Value of [CLS] Token for Transformer Encoders

Hi everyone,

i want to use a transformer encoder for sequence classification. Following the idea of BERT, I want to prepend a [CLS] token to the input sequence. After forwardpassing my sequence through the transformer encoder, I plan to use the encoding of the [CLS] token as representation for the whole sequence.

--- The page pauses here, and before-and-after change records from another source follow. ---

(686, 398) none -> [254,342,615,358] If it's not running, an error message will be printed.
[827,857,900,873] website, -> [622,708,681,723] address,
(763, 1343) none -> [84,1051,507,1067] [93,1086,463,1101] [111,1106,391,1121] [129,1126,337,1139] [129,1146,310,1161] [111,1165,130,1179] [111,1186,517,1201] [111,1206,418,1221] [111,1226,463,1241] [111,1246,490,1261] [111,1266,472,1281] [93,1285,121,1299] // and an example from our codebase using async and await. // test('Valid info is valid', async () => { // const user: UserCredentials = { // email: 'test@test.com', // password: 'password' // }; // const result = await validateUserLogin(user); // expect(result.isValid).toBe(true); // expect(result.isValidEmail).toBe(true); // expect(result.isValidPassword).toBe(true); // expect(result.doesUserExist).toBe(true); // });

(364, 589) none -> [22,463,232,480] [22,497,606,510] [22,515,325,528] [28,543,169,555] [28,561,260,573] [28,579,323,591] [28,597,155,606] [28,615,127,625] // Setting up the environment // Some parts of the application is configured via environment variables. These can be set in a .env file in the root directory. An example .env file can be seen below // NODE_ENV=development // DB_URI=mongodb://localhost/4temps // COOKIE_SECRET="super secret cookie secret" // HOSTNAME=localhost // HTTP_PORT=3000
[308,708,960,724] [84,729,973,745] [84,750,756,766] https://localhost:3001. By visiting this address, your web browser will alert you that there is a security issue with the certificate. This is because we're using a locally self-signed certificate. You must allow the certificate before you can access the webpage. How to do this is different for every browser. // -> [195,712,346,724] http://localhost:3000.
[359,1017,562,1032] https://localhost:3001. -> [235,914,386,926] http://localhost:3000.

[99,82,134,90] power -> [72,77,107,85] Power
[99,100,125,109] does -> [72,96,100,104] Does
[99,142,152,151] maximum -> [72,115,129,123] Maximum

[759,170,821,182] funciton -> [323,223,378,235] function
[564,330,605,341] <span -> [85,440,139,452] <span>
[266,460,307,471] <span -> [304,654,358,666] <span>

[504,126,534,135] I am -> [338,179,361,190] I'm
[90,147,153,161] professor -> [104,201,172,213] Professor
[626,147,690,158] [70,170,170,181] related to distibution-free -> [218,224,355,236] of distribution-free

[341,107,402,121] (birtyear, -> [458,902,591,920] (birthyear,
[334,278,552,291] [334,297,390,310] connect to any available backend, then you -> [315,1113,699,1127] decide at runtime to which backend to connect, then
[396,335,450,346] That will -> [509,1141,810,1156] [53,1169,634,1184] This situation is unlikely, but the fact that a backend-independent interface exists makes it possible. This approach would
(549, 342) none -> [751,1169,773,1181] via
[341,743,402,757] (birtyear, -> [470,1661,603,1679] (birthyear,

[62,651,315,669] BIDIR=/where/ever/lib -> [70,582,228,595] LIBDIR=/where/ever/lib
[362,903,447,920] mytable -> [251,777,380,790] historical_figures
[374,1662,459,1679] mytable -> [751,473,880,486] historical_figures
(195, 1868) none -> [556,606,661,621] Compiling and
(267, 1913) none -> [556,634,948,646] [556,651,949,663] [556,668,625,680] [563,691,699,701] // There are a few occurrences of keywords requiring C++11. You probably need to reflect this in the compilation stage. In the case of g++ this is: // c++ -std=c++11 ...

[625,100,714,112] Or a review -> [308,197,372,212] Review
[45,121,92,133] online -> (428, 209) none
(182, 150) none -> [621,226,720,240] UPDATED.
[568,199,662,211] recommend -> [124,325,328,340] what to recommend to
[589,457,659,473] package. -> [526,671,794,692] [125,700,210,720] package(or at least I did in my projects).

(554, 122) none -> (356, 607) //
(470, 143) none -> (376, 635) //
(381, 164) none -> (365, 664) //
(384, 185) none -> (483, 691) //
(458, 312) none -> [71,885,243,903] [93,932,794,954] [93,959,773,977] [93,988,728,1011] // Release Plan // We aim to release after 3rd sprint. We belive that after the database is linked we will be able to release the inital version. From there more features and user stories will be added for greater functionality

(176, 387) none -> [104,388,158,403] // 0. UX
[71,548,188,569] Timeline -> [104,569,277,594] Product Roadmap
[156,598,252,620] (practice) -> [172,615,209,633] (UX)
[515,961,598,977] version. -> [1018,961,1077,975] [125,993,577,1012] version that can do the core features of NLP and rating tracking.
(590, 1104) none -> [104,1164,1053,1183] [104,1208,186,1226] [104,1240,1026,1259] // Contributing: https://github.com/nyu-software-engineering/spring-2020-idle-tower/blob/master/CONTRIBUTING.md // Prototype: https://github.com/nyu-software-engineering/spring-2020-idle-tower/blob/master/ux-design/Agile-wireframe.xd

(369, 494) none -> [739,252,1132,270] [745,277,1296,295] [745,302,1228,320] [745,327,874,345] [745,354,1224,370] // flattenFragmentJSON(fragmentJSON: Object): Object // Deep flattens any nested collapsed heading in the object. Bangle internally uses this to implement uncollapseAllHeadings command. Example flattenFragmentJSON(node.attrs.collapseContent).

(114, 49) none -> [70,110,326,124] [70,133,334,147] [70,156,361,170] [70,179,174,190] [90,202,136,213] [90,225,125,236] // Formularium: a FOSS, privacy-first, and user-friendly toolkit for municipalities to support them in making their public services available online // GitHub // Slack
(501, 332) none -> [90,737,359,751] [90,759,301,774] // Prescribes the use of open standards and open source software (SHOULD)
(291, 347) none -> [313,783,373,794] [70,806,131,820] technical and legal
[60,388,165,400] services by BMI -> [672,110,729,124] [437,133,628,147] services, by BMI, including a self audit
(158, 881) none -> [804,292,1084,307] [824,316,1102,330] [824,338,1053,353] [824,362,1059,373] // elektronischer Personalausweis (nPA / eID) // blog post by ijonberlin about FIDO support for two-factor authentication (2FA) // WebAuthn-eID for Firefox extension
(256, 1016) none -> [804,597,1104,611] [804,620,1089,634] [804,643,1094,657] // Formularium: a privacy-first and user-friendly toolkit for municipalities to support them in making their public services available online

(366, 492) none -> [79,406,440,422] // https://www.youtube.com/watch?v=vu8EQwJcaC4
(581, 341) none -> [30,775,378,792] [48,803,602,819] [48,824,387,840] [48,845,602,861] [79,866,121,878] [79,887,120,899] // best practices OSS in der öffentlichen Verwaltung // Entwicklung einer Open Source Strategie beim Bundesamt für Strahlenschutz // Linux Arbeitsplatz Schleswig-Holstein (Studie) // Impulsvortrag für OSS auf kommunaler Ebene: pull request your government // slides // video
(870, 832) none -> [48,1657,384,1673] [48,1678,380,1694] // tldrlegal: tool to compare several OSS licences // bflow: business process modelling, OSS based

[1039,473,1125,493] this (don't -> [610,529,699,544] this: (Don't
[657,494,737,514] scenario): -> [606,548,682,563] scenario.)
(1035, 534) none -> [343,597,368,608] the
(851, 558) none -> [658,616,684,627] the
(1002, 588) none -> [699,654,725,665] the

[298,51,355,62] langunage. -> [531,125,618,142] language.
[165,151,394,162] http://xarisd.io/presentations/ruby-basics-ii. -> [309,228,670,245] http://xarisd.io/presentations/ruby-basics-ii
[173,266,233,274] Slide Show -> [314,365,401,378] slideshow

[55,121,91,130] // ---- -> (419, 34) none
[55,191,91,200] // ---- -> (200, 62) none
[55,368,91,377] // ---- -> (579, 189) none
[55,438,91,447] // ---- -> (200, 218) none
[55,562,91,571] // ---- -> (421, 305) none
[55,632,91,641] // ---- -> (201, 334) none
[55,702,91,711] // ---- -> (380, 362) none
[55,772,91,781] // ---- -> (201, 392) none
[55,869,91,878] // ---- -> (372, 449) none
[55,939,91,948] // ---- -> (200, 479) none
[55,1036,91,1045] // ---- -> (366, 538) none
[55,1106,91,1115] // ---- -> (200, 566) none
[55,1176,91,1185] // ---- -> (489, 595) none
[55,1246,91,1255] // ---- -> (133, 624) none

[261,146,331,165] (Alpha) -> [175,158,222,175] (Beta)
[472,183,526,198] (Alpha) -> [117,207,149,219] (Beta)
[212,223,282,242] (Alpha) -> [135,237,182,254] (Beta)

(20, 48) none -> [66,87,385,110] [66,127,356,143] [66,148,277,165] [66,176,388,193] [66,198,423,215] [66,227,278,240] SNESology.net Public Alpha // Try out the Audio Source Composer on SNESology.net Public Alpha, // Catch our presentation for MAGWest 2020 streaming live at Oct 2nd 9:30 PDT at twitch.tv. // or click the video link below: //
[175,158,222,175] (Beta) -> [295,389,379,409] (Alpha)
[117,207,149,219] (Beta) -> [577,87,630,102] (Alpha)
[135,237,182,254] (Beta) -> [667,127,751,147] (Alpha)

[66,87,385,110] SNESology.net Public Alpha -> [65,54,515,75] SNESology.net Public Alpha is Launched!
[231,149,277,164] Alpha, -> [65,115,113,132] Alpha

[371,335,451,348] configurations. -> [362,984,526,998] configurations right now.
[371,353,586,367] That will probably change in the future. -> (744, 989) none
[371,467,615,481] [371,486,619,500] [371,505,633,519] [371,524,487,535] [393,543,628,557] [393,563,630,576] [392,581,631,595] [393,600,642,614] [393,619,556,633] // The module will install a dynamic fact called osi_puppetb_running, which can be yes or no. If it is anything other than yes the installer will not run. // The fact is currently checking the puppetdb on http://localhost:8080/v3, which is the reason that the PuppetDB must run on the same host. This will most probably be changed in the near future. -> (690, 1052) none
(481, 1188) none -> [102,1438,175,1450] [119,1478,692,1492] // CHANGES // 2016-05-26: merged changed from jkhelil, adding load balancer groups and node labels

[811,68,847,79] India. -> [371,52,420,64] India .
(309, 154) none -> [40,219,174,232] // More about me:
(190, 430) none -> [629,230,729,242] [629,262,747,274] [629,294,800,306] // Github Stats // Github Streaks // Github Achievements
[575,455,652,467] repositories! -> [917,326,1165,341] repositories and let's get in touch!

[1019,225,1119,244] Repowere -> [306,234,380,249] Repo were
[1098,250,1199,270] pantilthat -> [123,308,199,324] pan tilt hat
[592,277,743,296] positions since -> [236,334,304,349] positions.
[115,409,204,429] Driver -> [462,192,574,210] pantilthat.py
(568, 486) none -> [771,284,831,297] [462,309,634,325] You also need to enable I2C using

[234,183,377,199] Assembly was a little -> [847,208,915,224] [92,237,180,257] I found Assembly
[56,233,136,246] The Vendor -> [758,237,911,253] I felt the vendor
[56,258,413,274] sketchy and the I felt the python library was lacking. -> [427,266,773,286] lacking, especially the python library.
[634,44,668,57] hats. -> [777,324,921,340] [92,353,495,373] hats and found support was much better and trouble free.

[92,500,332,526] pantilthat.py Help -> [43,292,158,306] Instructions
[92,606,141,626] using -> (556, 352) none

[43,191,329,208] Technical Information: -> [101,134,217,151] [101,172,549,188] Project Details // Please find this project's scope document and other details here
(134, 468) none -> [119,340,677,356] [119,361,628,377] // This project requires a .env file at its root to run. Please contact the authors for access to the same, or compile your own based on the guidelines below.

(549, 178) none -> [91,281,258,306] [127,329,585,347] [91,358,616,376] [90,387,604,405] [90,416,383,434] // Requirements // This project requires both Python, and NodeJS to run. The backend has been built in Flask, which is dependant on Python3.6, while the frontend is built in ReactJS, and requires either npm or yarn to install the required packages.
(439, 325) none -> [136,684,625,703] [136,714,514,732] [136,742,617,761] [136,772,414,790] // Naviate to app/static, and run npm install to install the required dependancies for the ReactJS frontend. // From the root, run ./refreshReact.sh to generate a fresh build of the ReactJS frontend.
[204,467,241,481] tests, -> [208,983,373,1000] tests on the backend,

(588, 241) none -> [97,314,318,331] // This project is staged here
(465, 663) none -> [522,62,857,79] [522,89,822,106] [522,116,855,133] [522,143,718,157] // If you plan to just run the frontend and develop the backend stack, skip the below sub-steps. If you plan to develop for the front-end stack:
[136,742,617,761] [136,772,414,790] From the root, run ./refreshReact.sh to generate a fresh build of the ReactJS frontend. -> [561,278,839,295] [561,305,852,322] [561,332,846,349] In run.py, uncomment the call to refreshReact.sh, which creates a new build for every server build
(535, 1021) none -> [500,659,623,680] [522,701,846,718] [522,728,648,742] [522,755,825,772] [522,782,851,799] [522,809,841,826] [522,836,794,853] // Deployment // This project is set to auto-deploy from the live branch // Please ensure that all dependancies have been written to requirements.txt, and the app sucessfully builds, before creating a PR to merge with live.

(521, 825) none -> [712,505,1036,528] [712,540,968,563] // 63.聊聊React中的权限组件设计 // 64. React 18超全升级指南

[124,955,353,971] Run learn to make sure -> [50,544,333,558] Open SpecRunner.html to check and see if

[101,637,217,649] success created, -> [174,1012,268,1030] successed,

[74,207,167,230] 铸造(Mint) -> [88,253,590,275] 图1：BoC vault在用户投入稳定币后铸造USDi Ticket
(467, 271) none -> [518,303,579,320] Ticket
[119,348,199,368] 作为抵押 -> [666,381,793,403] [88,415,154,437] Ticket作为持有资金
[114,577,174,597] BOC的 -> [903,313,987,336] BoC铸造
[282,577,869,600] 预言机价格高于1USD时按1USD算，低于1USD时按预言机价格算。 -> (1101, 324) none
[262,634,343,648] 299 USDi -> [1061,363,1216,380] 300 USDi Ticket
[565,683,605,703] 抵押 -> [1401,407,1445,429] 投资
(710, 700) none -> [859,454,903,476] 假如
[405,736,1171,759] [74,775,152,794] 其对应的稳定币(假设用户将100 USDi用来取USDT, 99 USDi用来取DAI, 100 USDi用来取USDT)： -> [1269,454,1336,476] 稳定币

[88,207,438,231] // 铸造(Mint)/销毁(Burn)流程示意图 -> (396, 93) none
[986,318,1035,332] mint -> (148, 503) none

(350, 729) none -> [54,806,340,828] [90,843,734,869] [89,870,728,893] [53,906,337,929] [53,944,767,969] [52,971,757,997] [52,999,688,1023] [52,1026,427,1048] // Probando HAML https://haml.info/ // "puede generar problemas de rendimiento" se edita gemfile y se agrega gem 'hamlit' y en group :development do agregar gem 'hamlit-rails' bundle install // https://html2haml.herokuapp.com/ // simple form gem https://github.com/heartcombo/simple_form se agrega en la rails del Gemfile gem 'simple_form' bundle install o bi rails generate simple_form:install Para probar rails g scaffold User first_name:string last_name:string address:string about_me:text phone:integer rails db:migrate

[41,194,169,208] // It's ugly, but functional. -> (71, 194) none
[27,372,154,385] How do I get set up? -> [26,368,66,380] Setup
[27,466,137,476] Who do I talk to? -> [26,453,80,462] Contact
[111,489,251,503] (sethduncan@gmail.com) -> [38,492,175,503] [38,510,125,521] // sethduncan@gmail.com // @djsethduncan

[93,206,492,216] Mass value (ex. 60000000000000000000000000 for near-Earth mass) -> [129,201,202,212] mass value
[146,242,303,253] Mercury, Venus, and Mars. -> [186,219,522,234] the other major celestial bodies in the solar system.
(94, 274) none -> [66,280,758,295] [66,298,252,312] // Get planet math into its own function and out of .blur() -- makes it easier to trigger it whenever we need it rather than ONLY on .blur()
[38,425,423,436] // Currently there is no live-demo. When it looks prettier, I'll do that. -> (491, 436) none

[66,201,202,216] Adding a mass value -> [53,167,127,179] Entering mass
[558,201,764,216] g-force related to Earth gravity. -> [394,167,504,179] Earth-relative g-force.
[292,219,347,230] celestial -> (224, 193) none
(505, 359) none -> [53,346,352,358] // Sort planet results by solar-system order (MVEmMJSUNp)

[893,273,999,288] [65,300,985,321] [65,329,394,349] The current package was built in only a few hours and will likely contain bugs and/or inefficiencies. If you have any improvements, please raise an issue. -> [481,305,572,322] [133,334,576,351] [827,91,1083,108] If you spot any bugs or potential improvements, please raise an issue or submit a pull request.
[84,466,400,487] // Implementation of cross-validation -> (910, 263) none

As far as I understand, it doesn’t make a difference with what value I initialize this [CLS] token, as the transformer will (hopefully) learn to not attend that value of the [CLS] token anyways, as it doesn’t contain any information about the sequence.

Is there any reason why I shouldn’t initialize this token randomly during each forwardpass?
This would lead to the value for the [CLS] token being different during each forwardpass however as far as I think it shouldn’t change anything.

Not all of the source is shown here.